Information overload
Twitter is useful – Highways England, Avon and Somerset Police and Devon and Somerset Fire Service are diligent in “tweeting” updates regarding traffic jams, road conditions and accidents. Having Twitter also means being able to follow real time progress by Yeovil Town Football Club and Somerset County Cricket Club. Having Twitter, it costs no effort to follow the tweets of various news outlets and political organisations, and a further indulgence is to subscribe to the Twitter feeds of favourite writers and columnists.
The problem is there is so much stuff. To read one fraction of what is posted, to click on the links shared, would absorb every spare moment, and that is only following a limited number of feeds on one social media platform. How do people find time to engage across a number of platforms? It must require a strictly disciplined selectivity. Even without the social media, to attempt to follow a tiny proportion of the sites on the World Wide Web would be an impossible enterprise.
Inevitably, the spreading of one’s attention across more and more sources inevitably means it is spread thinner and thinner, knowledge of subjects becomes shallower and shallower. Reading a Wikipedia entry seems deeper research than the level of understanding demonstrated in some online discussions, forceful reassertions of arbitrary statements passes as debate.
The paradox of the World Wide Web seems to be that rather than it exposing people to many and varied cross-pressures, that would test assumptions and challenge world views, it has facilitated the retreat of people into online cul-de-sacs. People will search for those things which affirm them in their views, they will interact with those who share similar opinions, and they will block those who would challenge their prejudices. The online world has become a place of anti-science. Instead of people forming arguments that are moderated and reformulated on the basis of empirical evidence, they reject suggestions that would question or raise doubts about what they believe.

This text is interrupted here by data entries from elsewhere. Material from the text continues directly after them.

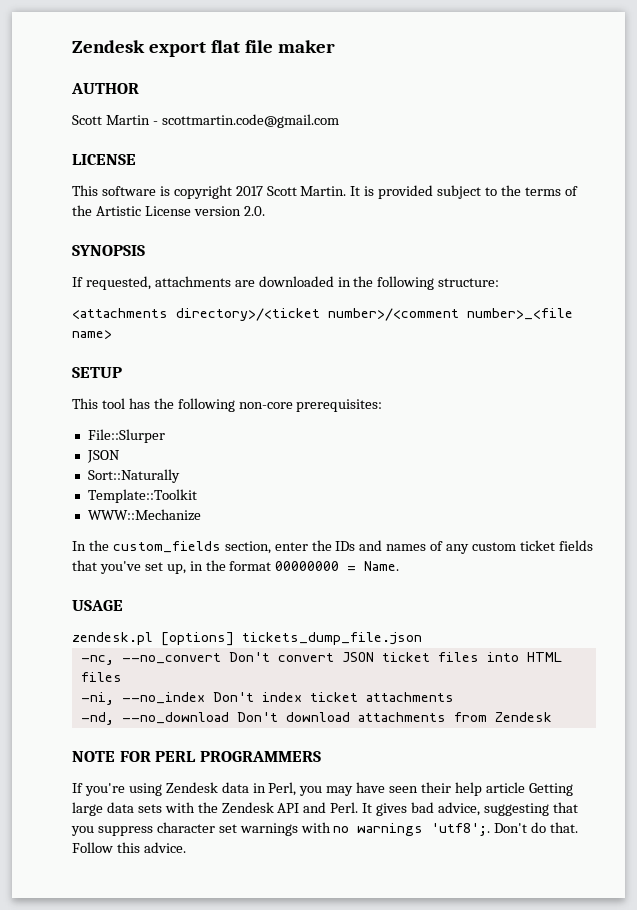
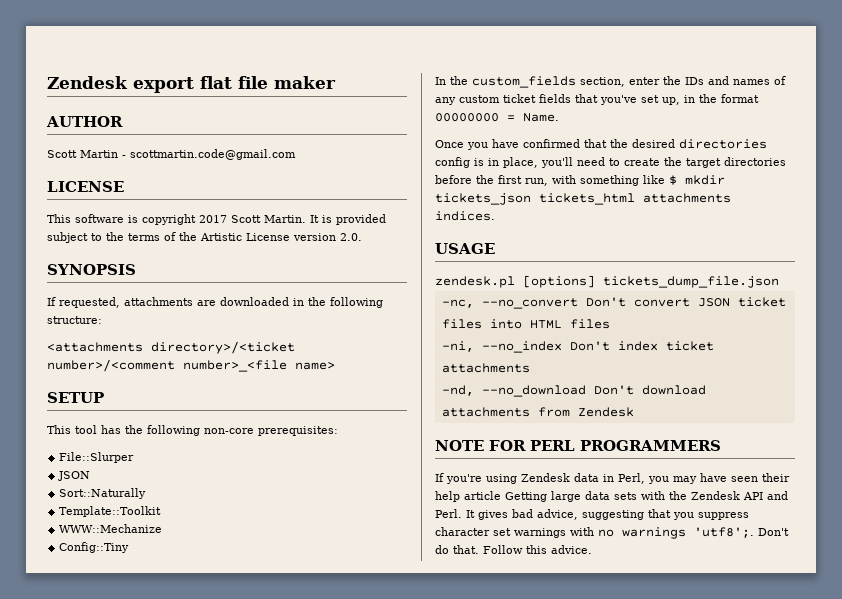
+ Config::Tiny
+ Once you have confirmed that the desired directories config is in place, you'll need to create the target directories before the first run, with something like $ mkdir tickets_json tickets_html attachments indices.

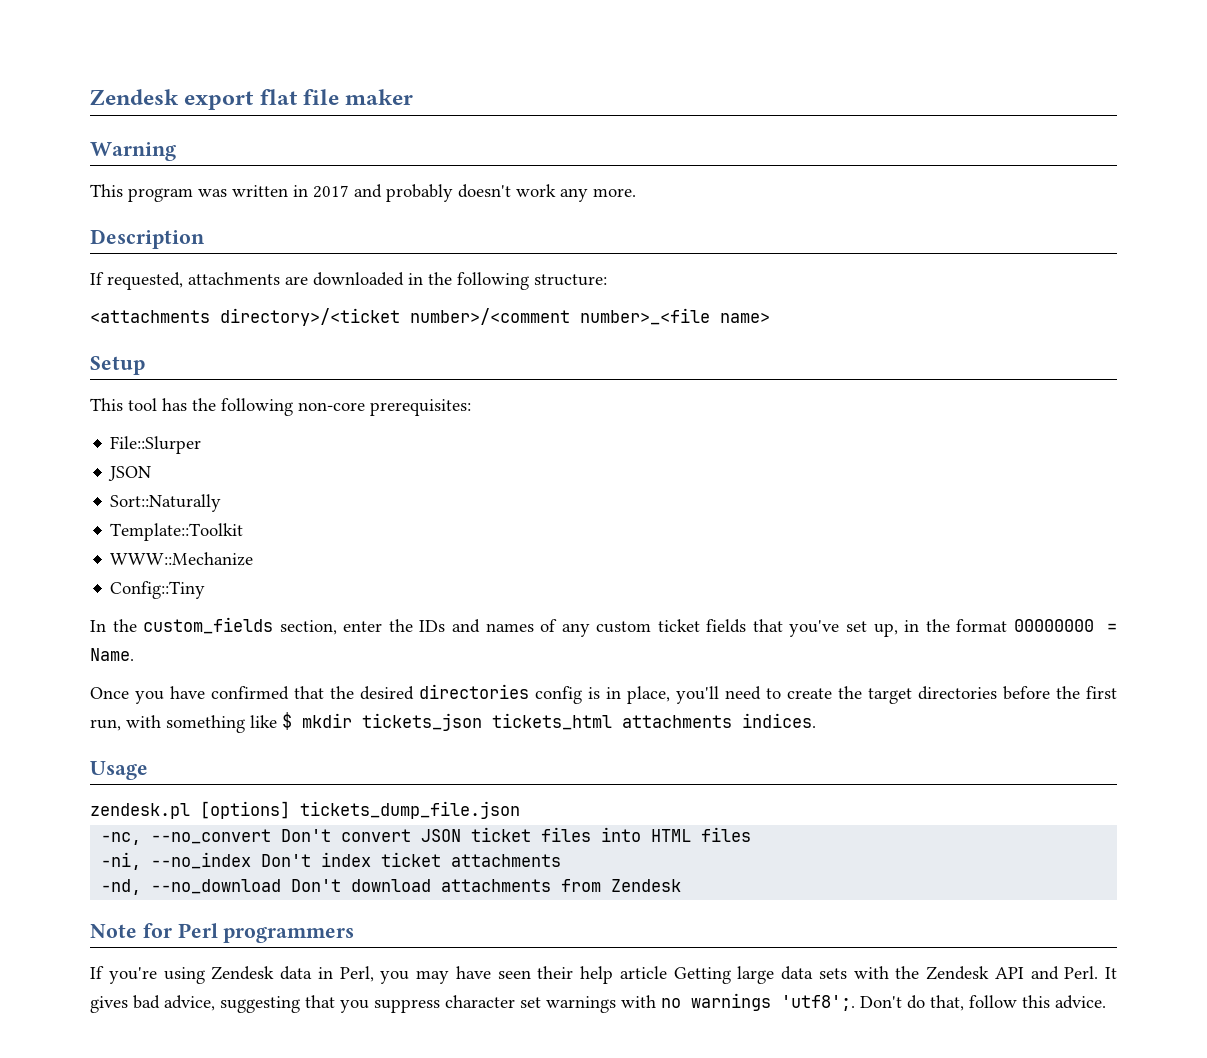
- AUTHOR
- Scott Martin - scottmartin.code@gmail.com
- LICENSE
- This software is copyright 2017 Scott Martin. It is provided subject to the terms of the Artistic License version 2.0.
- SYNOPSIS
+ Warning
+ This program was written in 2017 and probably doesn't work any more.
+ Description
- SETUP
+ Setup
- USAGE
+ Usage
- NOTE FOR PERL PROGRAMMERS
+ Note for Perl programmers
- Don't do that. Follow this advice.
+ Don't do that, follow this advice.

Much of the Internet seems filled with material that would have found no reputable publisher in former times. It takes little effort to establish a website and to post stories that would otherwise not get a hearing.
The process is irreversible. Even if one could monitor all of the social media platforms and track all of the websites, refutation of what one posted would be dismissed as “fake news.” Information overload allows falsity to multiply. It is much safer just to follow Football and cricket scores.